MCP Control Plane
Register, govern, proxy, and audit MCP servers and tools with secretless access and identity-attributed audit trails.
Overview
BrainstormRouter operates as both an MCP server and an MCP gateway:
- MCP Server: Exposes 64 tools via Streamable HTTP at
/v1/mcp/connect— routing, memory, agents, security, budget, and kill switch controls - MCP Gateway: Registers, discovers, governs, proxies, and audits external MCP servers
This dual-role architecture means AI agents can interact with BrainstormRouter's own capabilities through MCP, and BrainstormRouter can govern how those agents access third-party tools.
Secretless Access
When you register an external MCP server, upstream credentials (bearer tokens, API keys) are stored on the server registration — never exposed to calling agents. Agents authenticate to BrainstormRouter with their own API key or agent JWT, and BrainstormRouter injects the upstream credentials when proxying tool calls.
Agent (API key) → BrainstormRouter → (stored bearer token) → External MCP ServerThis means:
- Agents never see upstream secrets — credentials are isolated at the gateway level
allowed_key_idsscoping restricts which API keys can access each registered server- Agent identity propagation attributes every tool call to the calling agent in the audit trail
- Credential rotation happens at the server registration, not at every agent
What's shipped vs. planned
Shipped: Credential isolation via server-stored auth profiles (bearer, API-key, OAuth2 client credentials), allowed_key_ids RBAC scoping, per-call identity attribution, periodic health polling.

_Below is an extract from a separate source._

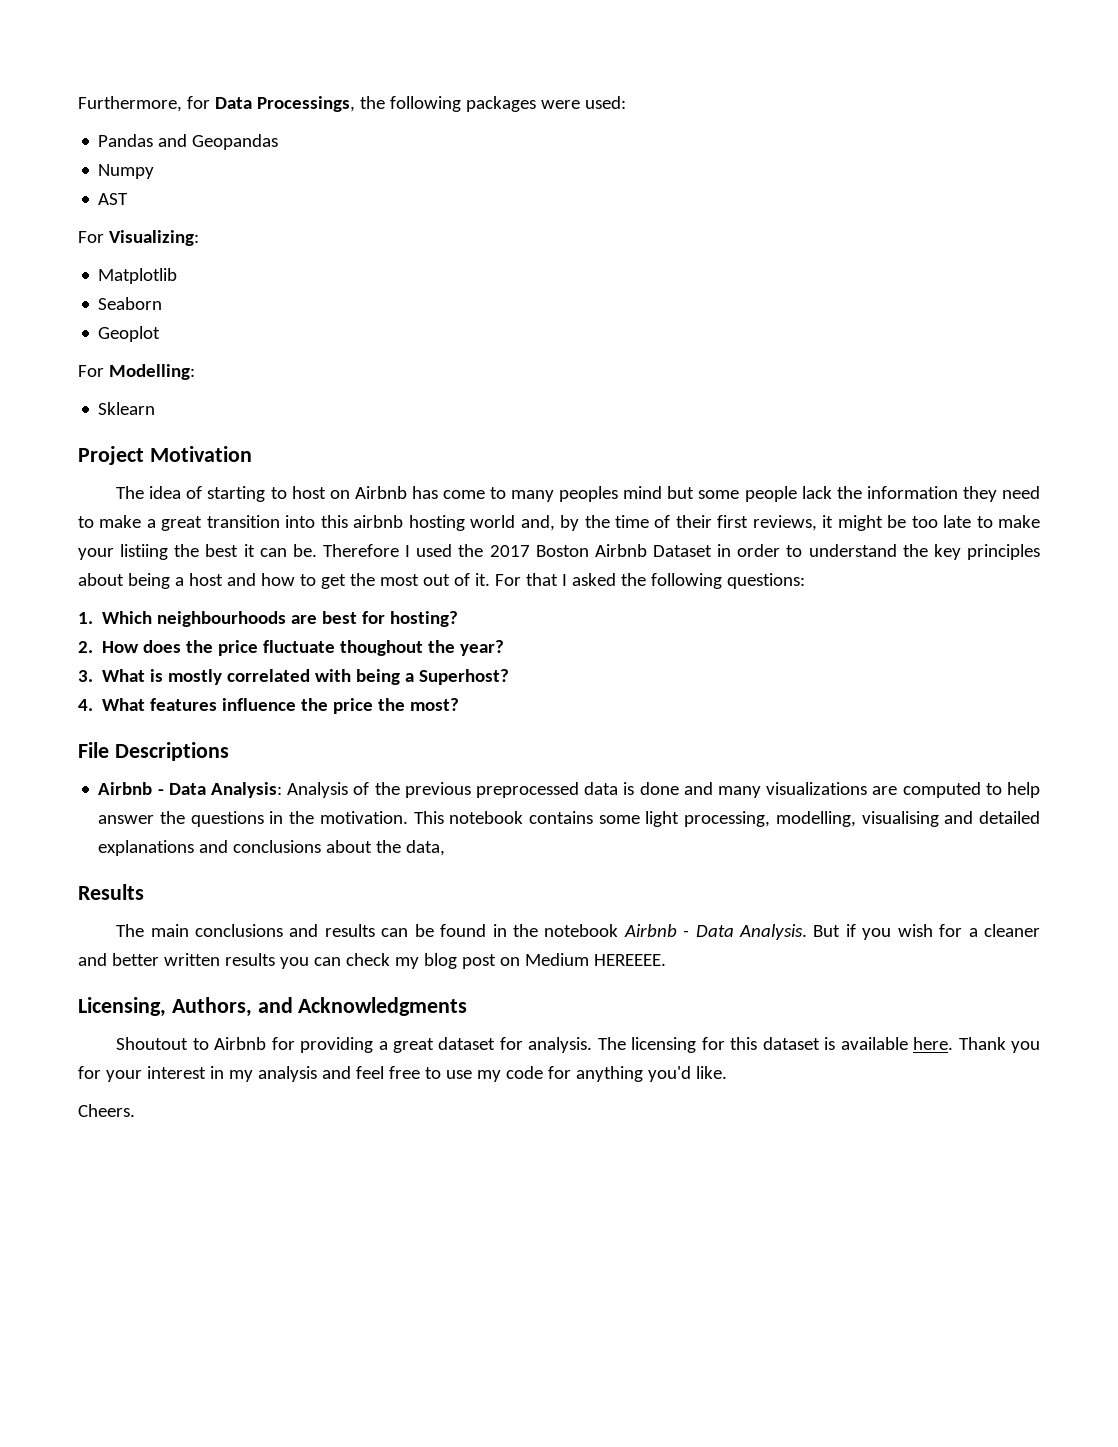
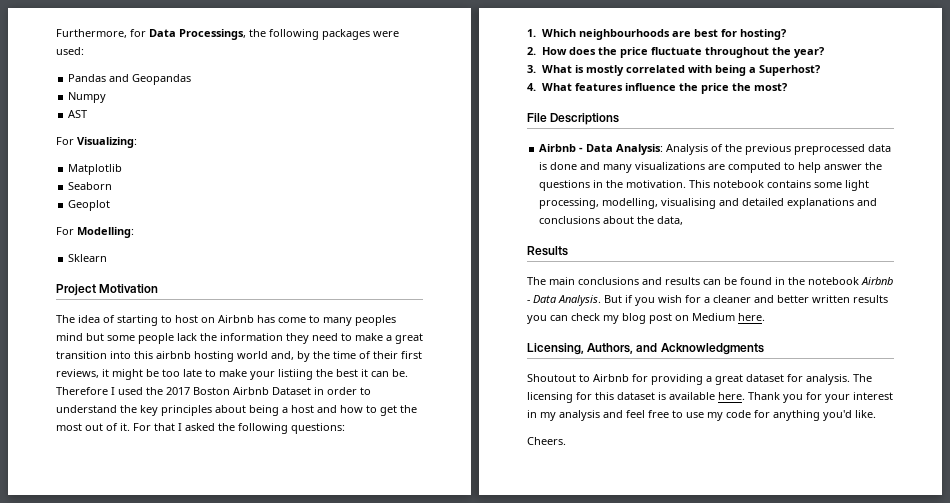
[340,640,424,656] thoughout -> [704,47,769,58] throughout
[593,954,666,966] HEREEEE. -> [738,313,765,321] here.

Planned: OAuth-based scoped access delegation (per-tool scoping, not server-level auth), dynamic credential rotation, per-tool secret scoping.
Control-Plane Flows
1. Registry
Register an external MCP server with transport, URL, and auth profile:
const { server } = await client.mcp.registerServer({
name: "Database Tools",
transport: "streamable-http",
url: "https://tools.example.com/mcp",
auth: { type: "bearer", token: "secret" },
allowed_key_ids: ["key-uuid-1"],
});server = client.mcp.register_server({
"name": "Database Tools",
"transport": "streamable-http",
"url": "https://tools.example.com/mcp",
"auth": {"type": "bearer", "token": "secret"},
})2. Discovery
Discover tools from a registered server by connecting via the MCP protocol and calling tools/list:
const { tools } = await client.mcp.discoverServer("server-id");
// tools: [{ name: "search", description: "...", inputSchema: {...} }]3. Governance
Set policies on discovered tools — allow/deny and approval requirements:
await client.mcp.updatePolicy({
tool_name: "delete_record",
allowed: true,
max_cost_usd: 0.5,
requires_approval: true,
});When a governed tool requires approval, execution returns 202 Accepted with an approval queue ID. Human operators approve or deny via the dashboard or SDK:
await client.mcp.approve("approval-id");
// or
await client.mcp.deny("approval-id");4. Execution
Execute a tool call through the governance pipeline:
const result = await client.mcp.callTool("server-id", "search", {
query: "recent metrics",
});BrainstormRouter:
- Validates the calling key has access (
allowed_key_ids) - Checks governance policies (allowed, approval required)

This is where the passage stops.